Aset kripto 100 persen mengandalkan jalur digital dalam transaksinya. Anda tidak bisa mengandalkan buku tabungan atau semacamnya karena semuanya mengandalkan jalur digital, seperti username dan password.

Lalu, ada private key dan public key yang jadi kunci dalam transaksi kripto. Jika private key yang berkaitan dengan aset kripto Anda berhasil dicuri, maka aset kripto Anda akan dicuri juga dan tidak ada kemungkinan untuk kembali.

Oleh karenanya, ketika Anda memutuskan untuk bermain kripto ketahui lebih dulu cara mengamankan aset yang Anda miliki. Jika Anda merasa paranoid, disarankan Anda untuk menggunakan dompet cold storage.

  1. Jika Exchange terbobol, aset Anda akan ikut hilang

Aset kripto Anda akan ikut hilang jika bursa kripto atau tempat penukaran kripto diretas.

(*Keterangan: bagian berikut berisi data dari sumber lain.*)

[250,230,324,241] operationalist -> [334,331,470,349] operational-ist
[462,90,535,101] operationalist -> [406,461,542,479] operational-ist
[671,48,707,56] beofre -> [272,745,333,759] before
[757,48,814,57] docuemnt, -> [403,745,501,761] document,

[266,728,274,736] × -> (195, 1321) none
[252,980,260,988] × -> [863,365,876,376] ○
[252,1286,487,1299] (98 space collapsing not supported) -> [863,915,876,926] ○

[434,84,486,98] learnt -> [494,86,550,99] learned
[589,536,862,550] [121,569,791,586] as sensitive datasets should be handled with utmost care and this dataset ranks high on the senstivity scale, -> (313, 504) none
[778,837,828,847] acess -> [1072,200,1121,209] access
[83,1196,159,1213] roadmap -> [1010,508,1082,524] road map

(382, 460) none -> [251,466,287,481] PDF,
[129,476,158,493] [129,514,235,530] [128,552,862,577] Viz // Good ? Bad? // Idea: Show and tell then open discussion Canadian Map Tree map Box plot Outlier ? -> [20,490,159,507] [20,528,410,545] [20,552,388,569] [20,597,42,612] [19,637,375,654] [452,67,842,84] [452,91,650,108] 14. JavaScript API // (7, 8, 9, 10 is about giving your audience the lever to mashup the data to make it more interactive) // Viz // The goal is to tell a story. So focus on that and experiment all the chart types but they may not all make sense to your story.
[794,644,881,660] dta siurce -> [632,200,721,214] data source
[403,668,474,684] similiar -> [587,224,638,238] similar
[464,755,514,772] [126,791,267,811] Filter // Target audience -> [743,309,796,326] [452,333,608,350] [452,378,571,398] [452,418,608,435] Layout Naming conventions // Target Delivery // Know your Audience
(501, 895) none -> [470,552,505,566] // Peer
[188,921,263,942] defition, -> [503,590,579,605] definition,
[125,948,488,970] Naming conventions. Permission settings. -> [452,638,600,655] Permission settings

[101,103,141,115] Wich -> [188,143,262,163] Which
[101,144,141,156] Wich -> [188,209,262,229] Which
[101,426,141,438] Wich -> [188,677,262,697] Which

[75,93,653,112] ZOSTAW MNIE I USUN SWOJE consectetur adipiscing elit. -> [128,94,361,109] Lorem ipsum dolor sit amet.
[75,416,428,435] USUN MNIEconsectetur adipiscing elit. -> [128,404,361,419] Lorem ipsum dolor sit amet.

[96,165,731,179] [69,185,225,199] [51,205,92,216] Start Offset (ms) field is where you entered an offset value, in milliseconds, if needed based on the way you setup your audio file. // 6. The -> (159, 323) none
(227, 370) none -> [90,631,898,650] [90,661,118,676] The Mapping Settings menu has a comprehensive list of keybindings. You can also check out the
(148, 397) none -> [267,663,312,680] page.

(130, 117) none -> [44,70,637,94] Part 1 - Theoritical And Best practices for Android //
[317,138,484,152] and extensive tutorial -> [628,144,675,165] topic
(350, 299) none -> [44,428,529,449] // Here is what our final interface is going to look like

Pria tersebut menjelaskan, jika Anda membeli dan menyimpan aset kripto Anda di exchange maka saat exchange tersebut kebobolan aset kripto Anda juga akan hilang.

Sebagai informasi, peretasan pada exchange kripto ini sangat sering terjadi. Contohnya, PolyNetwork mengalami peretasan pada tahun 2021 dan menderita kerugian 611 juta dollar AS atau sekitar Rp8,7 triliun. Kasus lainnya adalah Coincheck, MTGox, dan Kucoin yang masing-masing mengalami kerugian sebesar 547 juta dollar (Rp7,8 triliun), 480 juta dollar AS (Rp6,8 triliun) dan 285 juta dollar AS (Rp4,08 triliun) akibat peretasan.

Itulah lima risiko yang mengintai jika Anda memutuskan untuk berinvestasi dengan aset kripto menurut Alfons Tanjaya. Jadi, masihkah Anda memilih aset kripto sebagai pilihan investasi?